===== Excerpted records

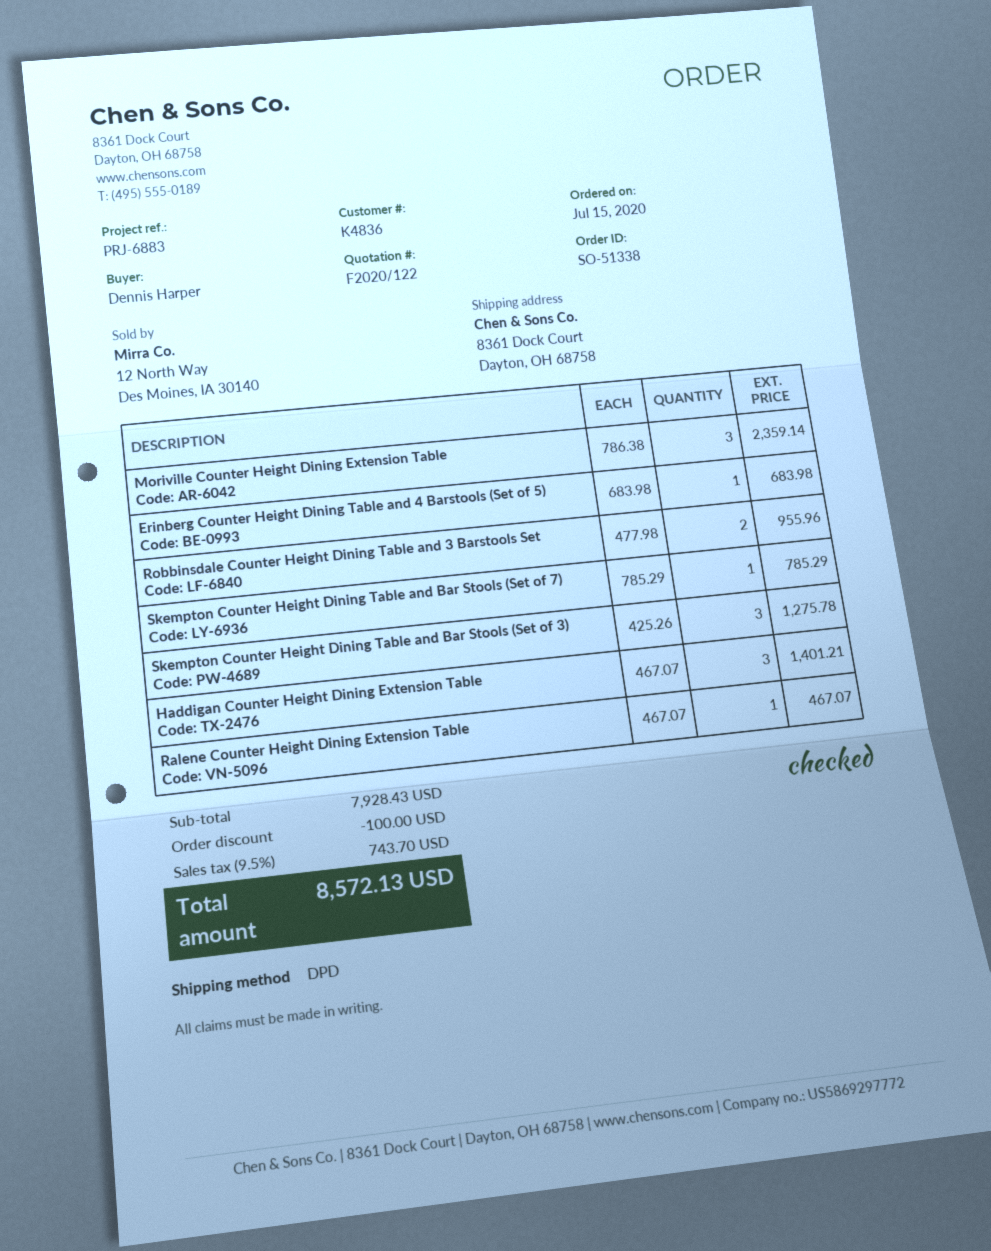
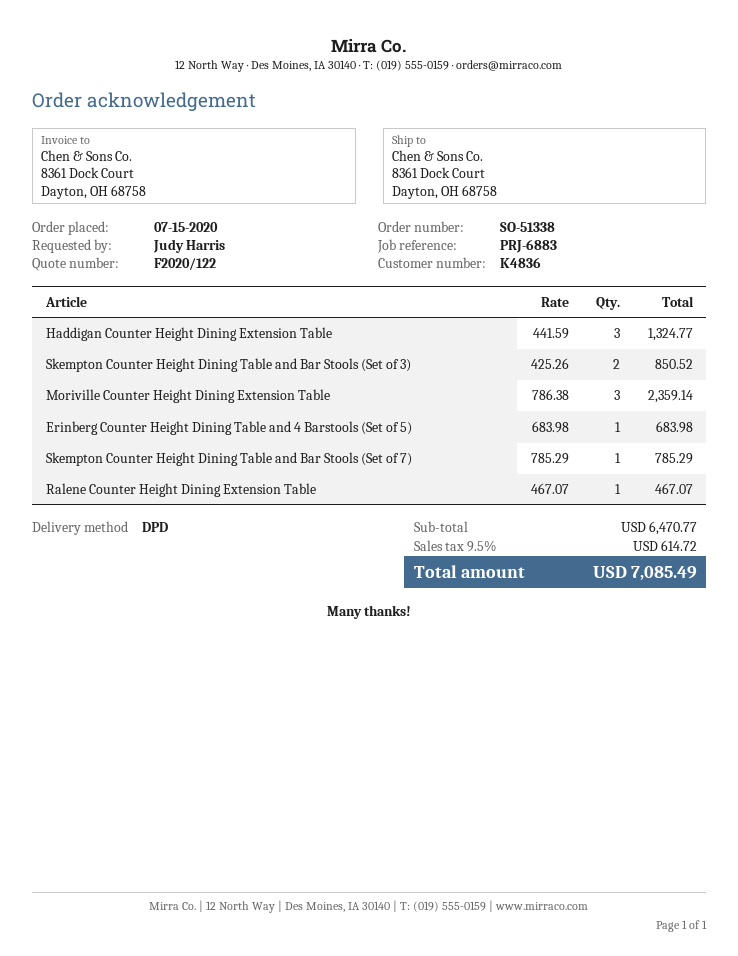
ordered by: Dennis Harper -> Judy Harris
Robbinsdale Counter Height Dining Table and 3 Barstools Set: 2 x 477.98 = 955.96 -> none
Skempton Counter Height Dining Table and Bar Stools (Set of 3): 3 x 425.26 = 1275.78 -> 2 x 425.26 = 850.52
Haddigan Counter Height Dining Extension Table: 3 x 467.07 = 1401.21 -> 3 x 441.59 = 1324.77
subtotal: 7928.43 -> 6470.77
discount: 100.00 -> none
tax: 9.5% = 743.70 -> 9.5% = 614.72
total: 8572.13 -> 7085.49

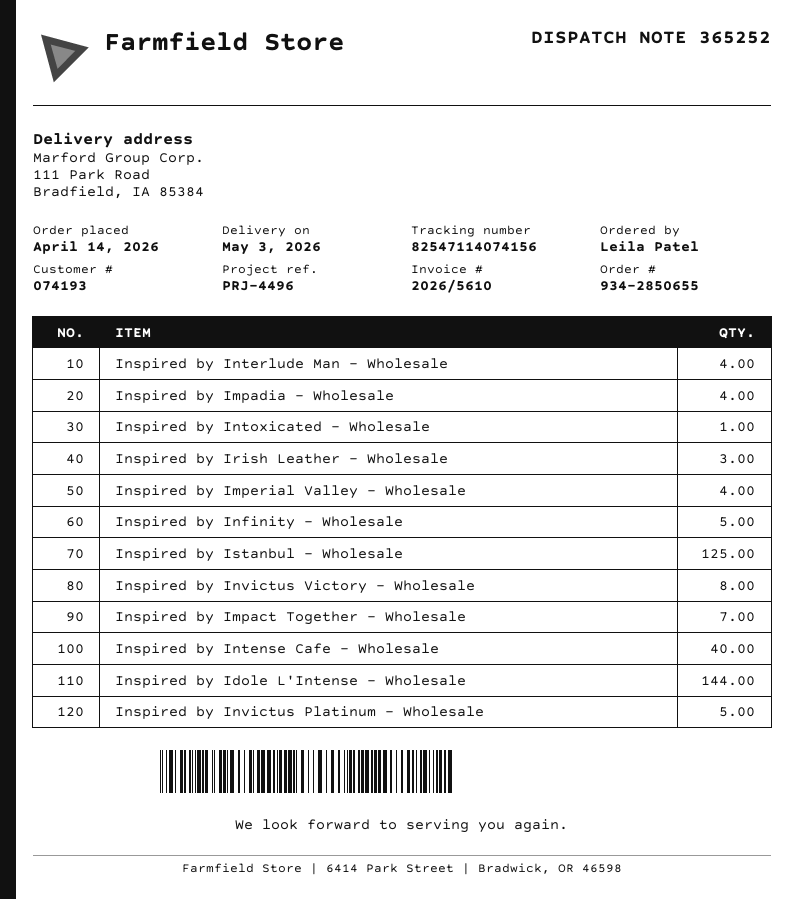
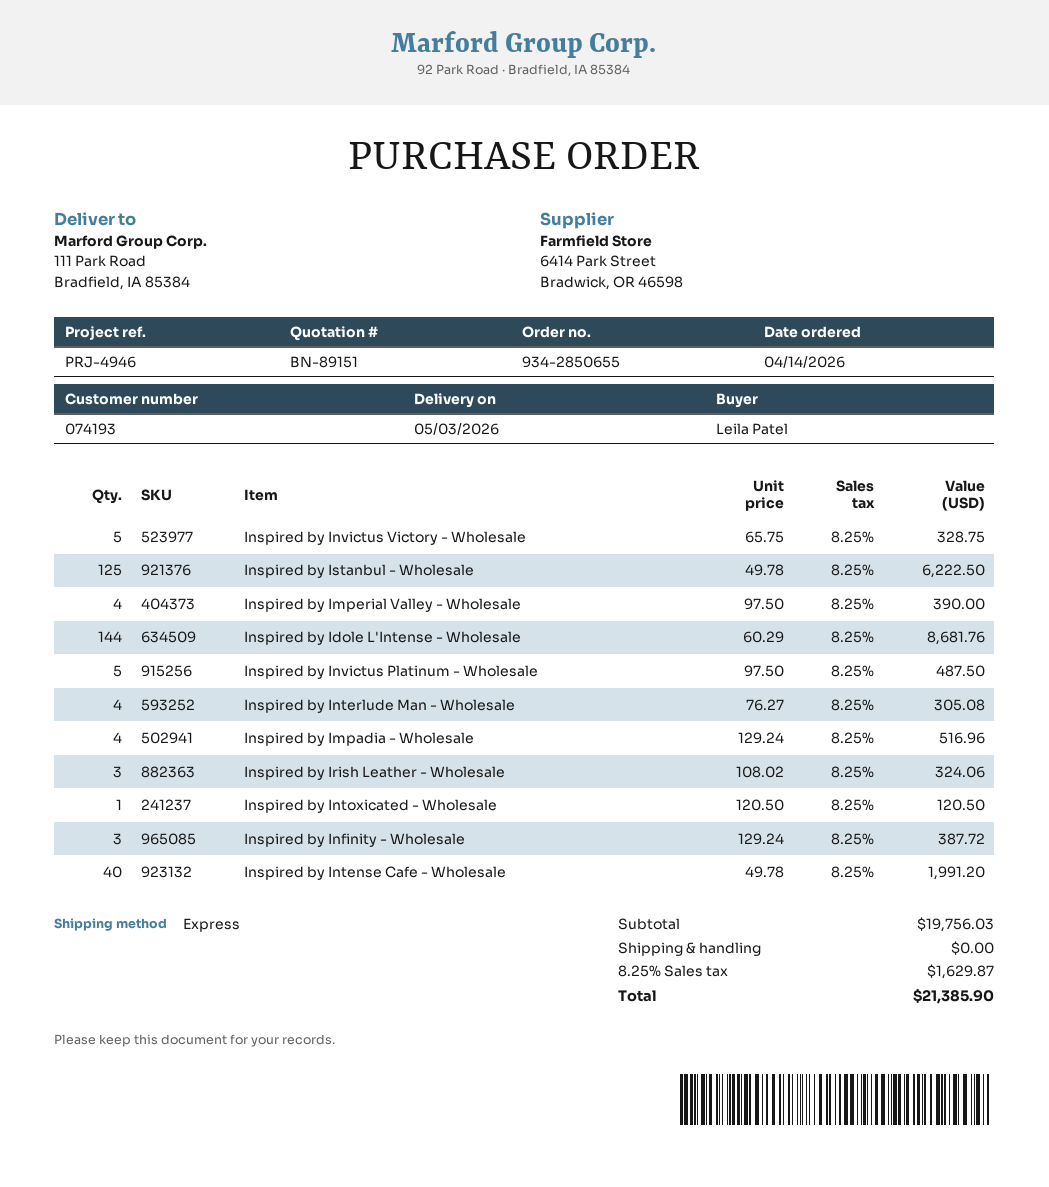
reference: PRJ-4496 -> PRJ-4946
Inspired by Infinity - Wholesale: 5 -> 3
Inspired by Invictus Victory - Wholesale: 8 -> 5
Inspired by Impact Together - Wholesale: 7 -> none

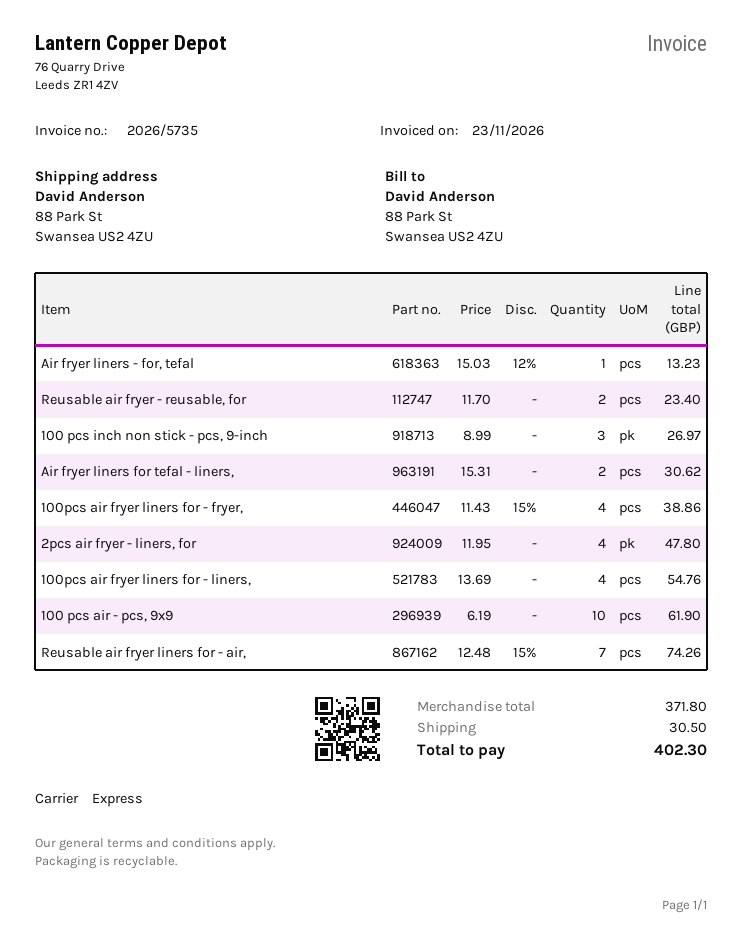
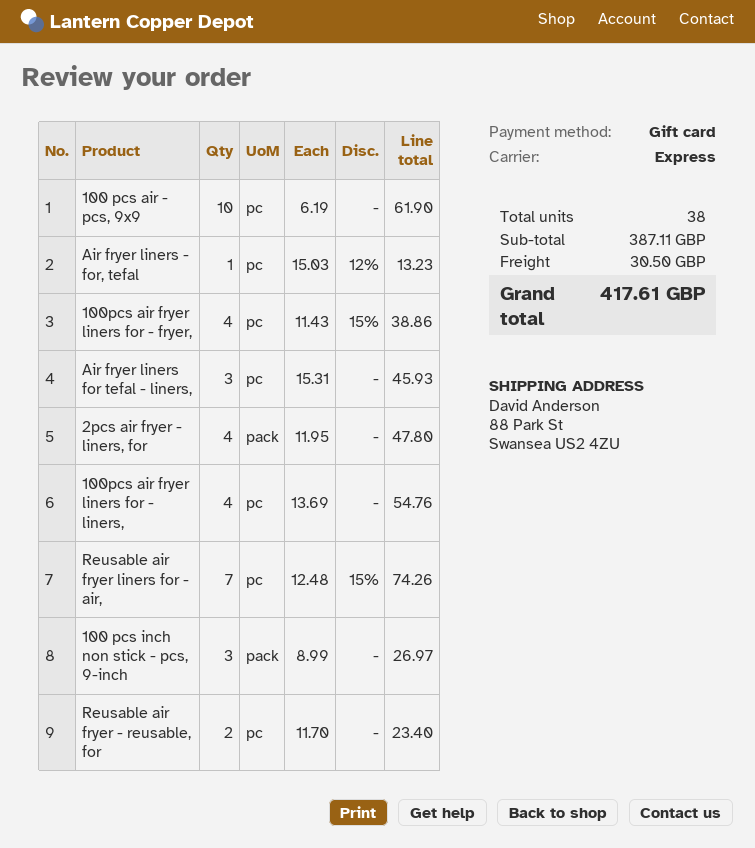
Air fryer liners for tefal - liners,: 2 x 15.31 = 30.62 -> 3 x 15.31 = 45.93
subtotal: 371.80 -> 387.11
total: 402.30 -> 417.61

==========

- Exercise description: Word for word, write out the lines from the top of the records above down to the line holding "total: 8572.13 -> 7085.49", inclusive, but not the pictures.

- Problem solution:
ordered by: Dennis Harper -> Judy Harris
Robbinsdale Counter Height Dining Table and 3 Barstools Set: 2 x 477.98 = 955.96 -> none
Skempton Counter Height Dining Table and Bar Stools (Set of 3): 3 x 425.26 = 1275.78 -> 2 x 425.26 = 850.52
Haddigan Counter Height Dining Extension Table: 3 x 467.07 = 1401.21 -> 3 x 441.59 = 1324.77
subtotal: 7928.43 -> 6470.77
discount: 100.00 -> none
tax: 9.5% = 743.70 -> 9.5% = 614.72
total: 8572.13 -> 7085.49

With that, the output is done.